I wake up to the rays of the sun shining through my window. My entire body is sore. My eyes are burning from crying so much. It’s a reminder of what Victor did to me. It’s proof that it wasn’t just a bad dream. He was with Christina, and according to her, it wasn’t the first time. It’s an odd feeling when you realize that the world doesn’t revolve around you. That life goes on whether you partake in it or not. It’s like when you’re young and you stay home sick from school and you think that everyone and everything is frozen in time because you aren’t there. Then one day, you realize that’s not true. Life does go on. People go on and it hits me like a rock that he’ll go on. He’ll move on without me and he’ll still be beautiful, handsome, and charismatic. He’ll keep working, making millions of people smile, living an awesome life without me. I don’t know why I ever allowed myself to get swept away in his world. I should have known that it would never work out. That a relationship like this could only end badly. I had fooled myself into thinking that I would be enough for him, that I could be exactly what he needed. I’d known all along that getting involved with someone like him would be hard, that I would need to have a thick skin and an infinite amount of patience. I actually fooled myself into believing that I would be up for the task because he seemed so genuine.
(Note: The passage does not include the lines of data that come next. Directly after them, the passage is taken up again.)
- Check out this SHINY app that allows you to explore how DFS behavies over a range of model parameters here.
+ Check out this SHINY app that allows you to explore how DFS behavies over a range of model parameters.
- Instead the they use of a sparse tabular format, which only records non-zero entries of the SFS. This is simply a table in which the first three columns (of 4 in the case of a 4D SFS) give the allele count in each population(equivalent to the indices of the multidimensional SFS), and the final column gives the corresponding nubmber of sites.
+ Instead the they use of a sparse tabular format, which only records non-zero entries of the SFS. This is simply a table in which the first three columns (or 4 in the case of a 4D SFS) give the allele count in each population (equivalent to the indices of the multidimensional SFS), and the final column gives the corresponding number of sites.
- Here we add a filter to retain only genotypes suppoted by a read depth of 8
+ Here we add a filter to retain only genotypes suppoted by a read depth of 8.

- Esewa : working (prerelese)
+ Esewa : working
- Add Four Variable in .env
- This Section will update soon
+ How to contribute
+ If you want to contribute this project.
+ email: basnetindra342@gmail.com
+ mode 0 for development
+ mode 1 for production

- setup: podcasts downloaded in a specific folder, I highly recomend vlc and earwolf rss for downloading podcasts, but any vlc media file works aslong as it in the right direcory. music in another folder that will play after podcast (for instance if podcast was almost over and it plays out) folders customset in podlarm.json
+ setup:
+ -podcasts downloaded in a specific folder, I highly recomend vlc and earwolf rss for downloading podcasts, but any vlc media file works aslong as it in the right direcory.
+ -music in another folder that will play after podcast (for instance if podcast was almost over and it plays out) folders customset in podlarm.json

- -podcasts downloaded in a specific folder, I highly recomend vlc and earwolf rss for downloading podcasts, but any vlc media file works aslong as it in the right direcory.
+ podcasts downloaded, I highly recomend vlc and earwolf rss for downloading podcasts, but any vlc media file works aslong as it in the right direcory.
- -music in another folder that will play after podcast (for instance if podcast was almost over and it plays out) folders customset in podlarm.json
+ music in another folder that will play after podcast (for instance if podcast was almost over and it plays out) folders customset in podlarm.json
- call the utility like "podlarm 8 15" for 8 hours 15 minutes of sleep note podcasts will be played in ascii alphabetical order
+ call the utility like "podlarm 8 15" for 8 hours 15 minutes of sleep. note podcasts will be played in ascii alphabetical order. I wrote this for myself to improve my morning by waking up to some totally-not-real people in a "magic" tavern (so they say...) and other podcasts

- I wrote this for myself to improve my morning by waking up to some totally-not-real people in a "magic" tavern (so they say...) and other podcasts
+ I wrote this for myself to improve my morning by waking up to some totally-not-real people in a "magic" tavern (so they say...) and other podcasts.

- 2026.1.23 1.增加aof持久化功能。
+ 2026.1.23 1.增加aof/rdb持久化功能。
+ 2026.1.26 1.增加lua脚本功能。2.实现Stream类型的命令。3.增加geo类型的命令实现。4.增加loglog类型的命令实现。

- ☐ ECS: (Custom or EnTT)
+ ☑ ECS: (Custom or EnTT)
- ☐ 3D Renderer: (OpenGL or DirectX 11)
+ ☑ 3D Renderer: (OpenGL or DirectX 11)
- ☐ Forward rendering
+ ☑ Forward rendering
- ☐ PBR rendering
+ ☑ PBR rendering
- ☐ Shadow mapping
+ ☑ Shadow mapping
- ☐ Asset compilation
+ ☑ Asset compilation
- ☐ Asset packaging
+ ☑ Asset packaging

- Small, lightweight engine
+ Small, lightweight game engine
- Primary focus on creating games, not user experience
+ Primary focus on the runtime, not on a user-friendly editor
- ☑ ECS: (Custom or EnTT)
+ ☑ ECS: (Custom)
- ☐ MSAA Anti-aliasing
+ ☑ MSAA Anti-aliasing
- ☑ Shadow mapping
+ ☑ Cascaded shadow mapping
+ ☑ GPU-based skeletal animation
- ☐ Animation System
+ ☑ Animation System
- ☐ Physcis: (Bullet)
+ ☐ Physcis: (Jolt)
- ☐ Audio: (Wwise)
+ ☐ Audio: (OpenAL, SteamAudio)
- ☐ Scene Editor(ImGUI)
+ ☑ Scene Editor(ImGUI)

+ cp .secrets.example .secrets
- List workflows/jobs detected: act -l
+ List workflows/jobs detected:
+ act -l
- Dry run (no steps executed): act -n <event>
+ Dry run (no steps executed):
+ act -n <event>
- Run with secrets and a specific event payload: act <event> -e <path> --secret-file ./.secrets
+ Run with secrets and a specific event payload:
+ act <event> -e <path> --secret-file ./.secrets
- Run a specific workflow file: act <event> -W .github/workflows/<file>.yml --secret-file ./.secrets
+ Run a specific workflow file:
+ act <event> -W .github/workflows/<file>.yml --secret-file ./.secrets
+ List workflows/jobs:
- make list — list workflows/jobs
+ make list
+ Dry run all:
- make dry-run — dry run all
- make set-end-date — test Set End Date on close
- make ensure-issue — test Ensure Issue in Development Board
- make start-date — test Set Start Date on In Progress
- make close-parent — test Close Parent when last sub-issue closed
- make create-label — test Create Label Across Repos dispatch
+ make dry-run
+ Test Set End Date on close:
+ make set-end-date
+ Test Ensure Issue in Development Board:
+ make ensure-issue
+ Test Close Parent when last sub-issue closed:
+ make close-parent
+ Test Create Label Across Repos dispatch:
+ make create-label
He made me feel like he wanted me so badly, as badly as I wanted him. When he looked at me with those big, brown eyes how could I not give in?
Just as I decide to spend the rest of my day in bed, Gavin barges into my room with a tray of pancakes and a cup of coffee.
“Hey.”
“What are you doing here, Gav?” I bark out at him. Why the hell did I give him a key anyway?
“I’m here to make sure you’re okay and that you eat something,” he says, placing the tray on my lap.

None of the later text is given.